And I wanted us to be.
I didn’t want my prediction to Amy to come true.
Still, I was quiet on the way back to the beach house the next morning. I wasn’t even upset that Penn had seen Emily so much as he hadn’t told me he did. We weren’t dating at the time. Though things had obviously been heating up. And I understood that he wanted to have closure in regard to her.
I just hated the lying. How easy it had come to him. How he’d been able to say he was going to a meeting and let me assume it was for work. Then say he was visiting a “friend.” As if that friend wasn’t his ex-girlfriend.

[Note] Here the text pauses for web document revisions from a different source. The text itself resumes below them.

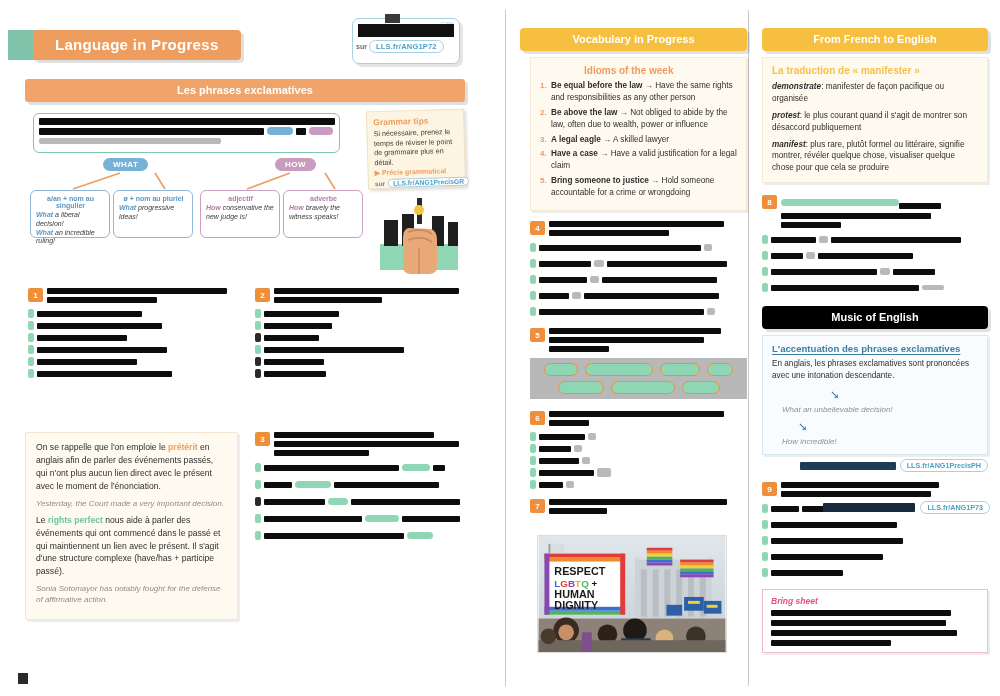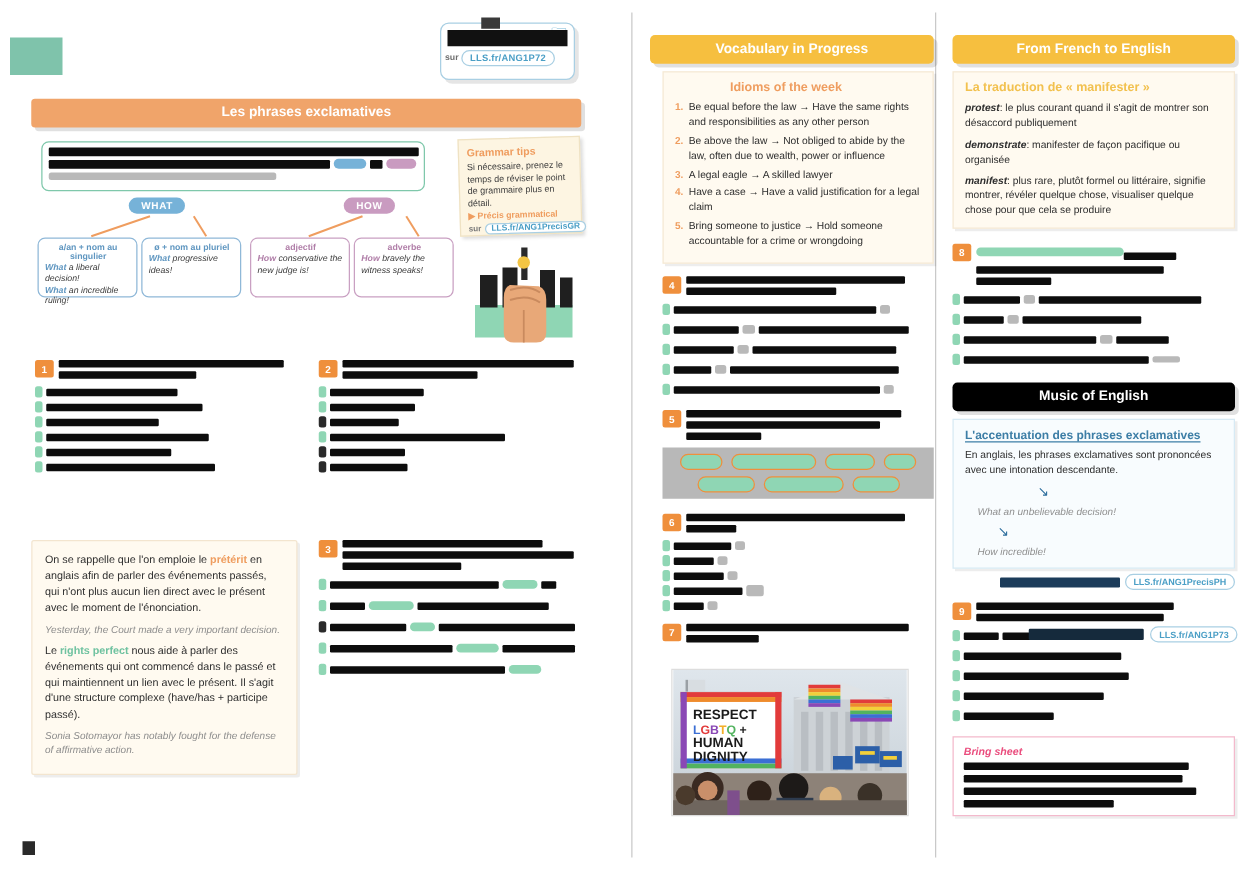"Language in Progress" div.title-pill { html: none -> <div>Language in Progress</div> }
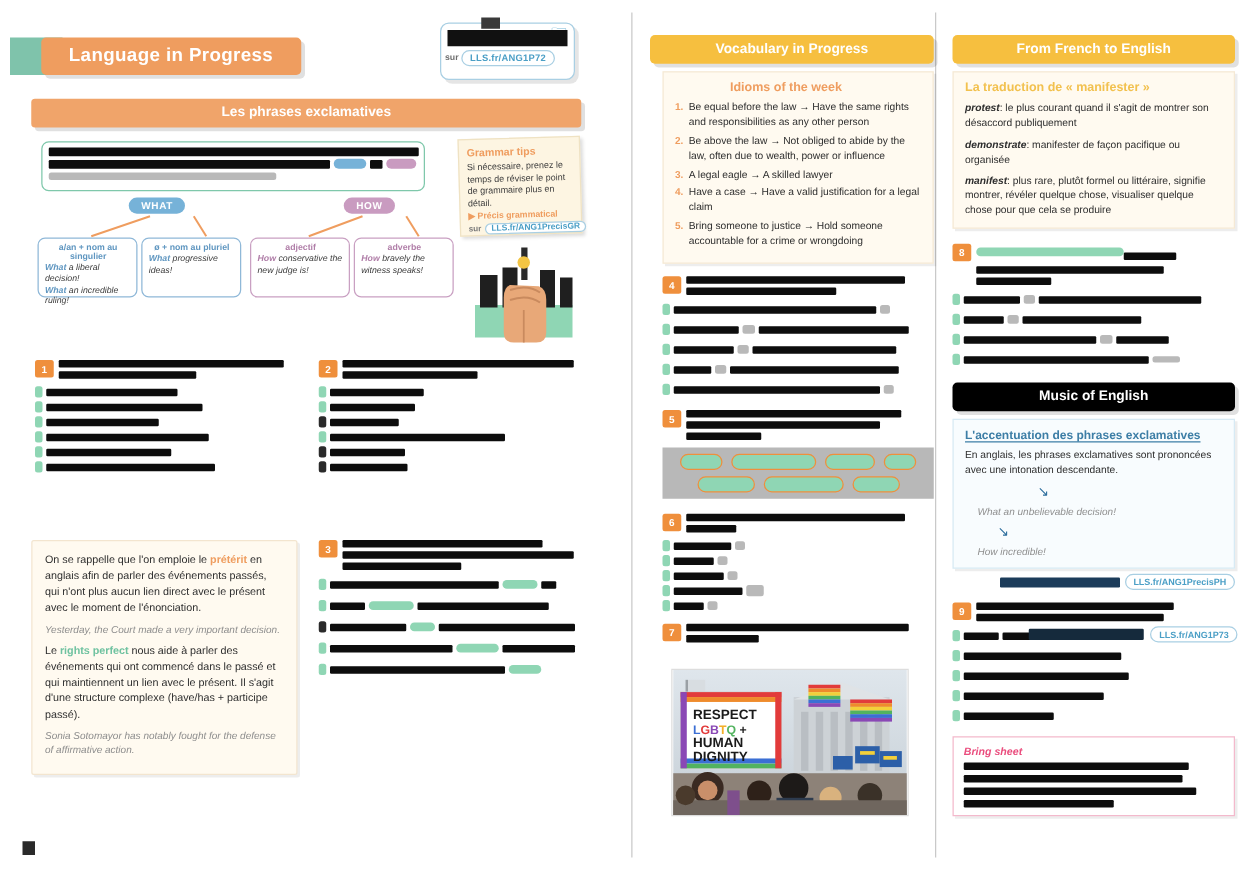"Be equal before the law" .idiom-t { font-weight: normal -> bold }
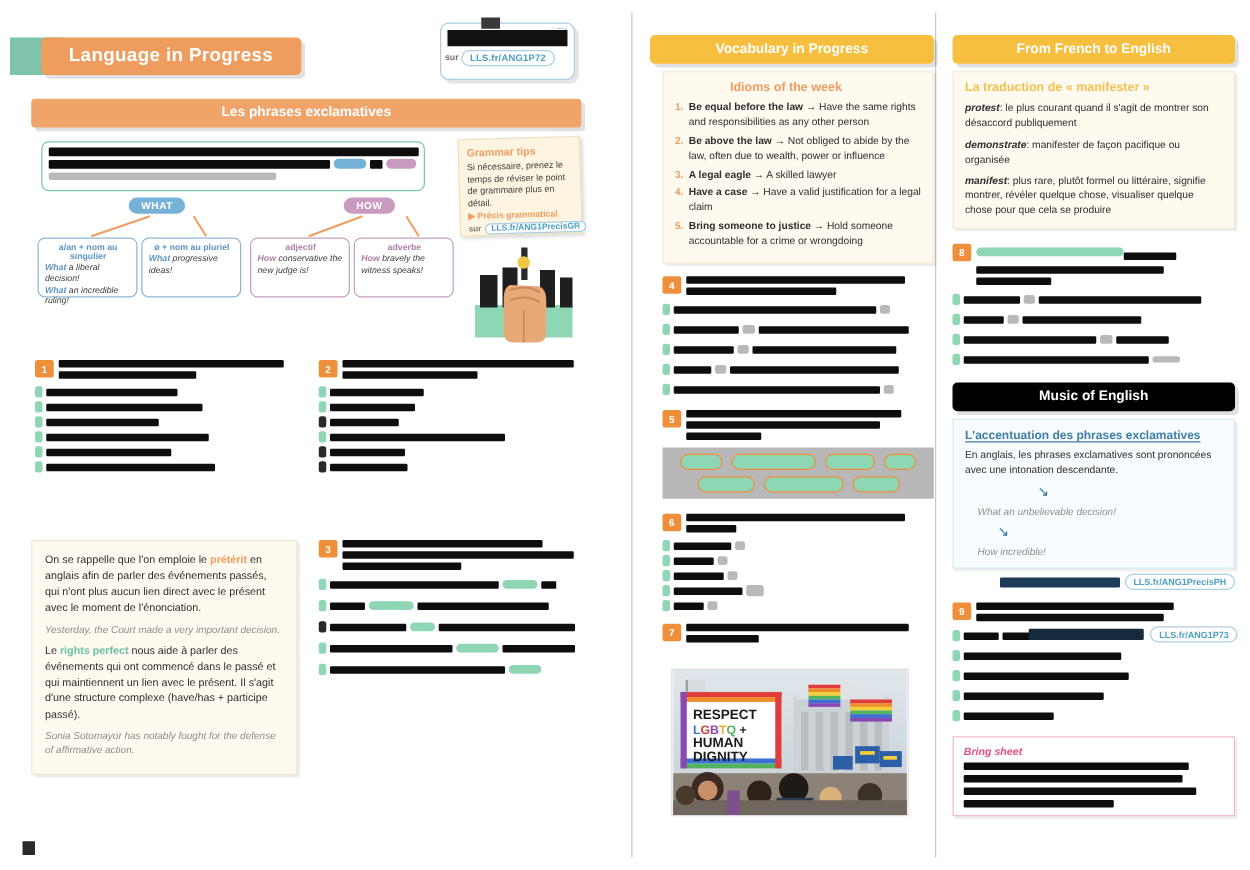"protest: le plus courant quand" div.tr-item { order: before "demonstrate: manifester de façon" -> after "demonstrate: manifester de façon" }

Totle bounded up the stairs ahead of me as we exited the Audi and entered the beach house. I let him out back and watched as he ran around before doing his business. I heard Penn’s footsteps behind me. His hand rested on my back.
“Nat.”
“He’s so happy. Carefree and happy.”
“He is,” Penn agreed. “You’ve been quiet.”
“Just thinking. Curse of a writer. Always stuck in my head.”
“Do you want to talk about it?”
I turned and looked up into his gorgeous face. Those big blue eyes and that strong jawline and perfect lips. But there was no smile. Only a furrow from worry between his eyes and concern in his baby blues.
“You know, not really.”
“Okay,” he said evenly, taking a step back. “Well, I think we should talk about it when you’re ready. But in the meantime, the guest bedrooms are finished. You could always move back into your old room. Or I could take a different bed if you want. That way, you have your own space.”
“No,” I said at once. I was even surprised by my immediate resistance. I didn’t want to move out of the master. I wanted to stay where he was. I didn’t want this to ruin everything.
“No?”
“I don’t want space. Not from you.”
“I don’t either.”
“You made a mistake. You owned up to it. I don’t want to move backward with you, Penn. I just want forward.”
That beautiful smile returned, and he retrieved that step he’d taken backward. “Good. I didn’t really want you to leave my bed.”
I playfully swatted at him. “So, this is all about sex?”
“You know it’s not,” he said, pulling me closer.
“I do know.” It was the reason that I was even saying this. Because it wasn’t just sex with him. It was so much more. And I knew that I had trust issues, but I didn’t want it to crumble us. “I’m only here for ten more days. Then I’m going home to Charleston.”
“I don’t want you to leave,” he told me.
“I know. But my contract is up for the house. I planned to go home for the holidays and look for another home-watching job for the New Year. So, I think we should make the most of this.”
“You don’t know what’s in store for the future.”
“That’s kind of part of the job.”
“I meant with us.” His hands slid up into my silvery-white hair, and he gazed down at me with a look of adoration.
“Can we take it one day at a time?” I asked helplessly. Because if I thought too far forward, the prospect got scary. Did we work long-distance? Did I try to get another job in New York? He couldn’t leave Columbia, but I couldn’t afford the city.
It was all too complicated. And with the issue of trust still hanging precariously between us, I didn’t want to deal with it right now. So, I grabbed him by the collar of his shirt and kissed him before he could respond one way or another.
Penn didn’t need any more encouragement after the last twenty-four hours. He pressed me back into the wall. His hands moving freely down my body. His lips hard against mine. As if he could kiss away our problems. Use his tongue to make me forget what we were going through. And honestly, it worked.
My brain shut down. There was just him in this moment. I craved his touch, his lips, his everything. I wanted him to claim me. Remind me that I was his and he was mine. And what had happened wasn’t real.
It was irrational. Our problems would still be there when we finished. But I still cared for him. I still wanted things to work between us. I still wanted him so desperately. Just like I had that night in Paris.
It didn’t change how I felt. Even though how I felt complicated my entire life. Because Penn Kensington was a game changer.
I knew it. And was helpless to the fact.
I’d been so upset all those years ago because I thought I’d known even then. We’d connected so deeply, so fast. I’d told him things I’d never really told anyone else. I’d thought it would be a fairy tale. Now, I was living that fairy tale. And I refused to let it go.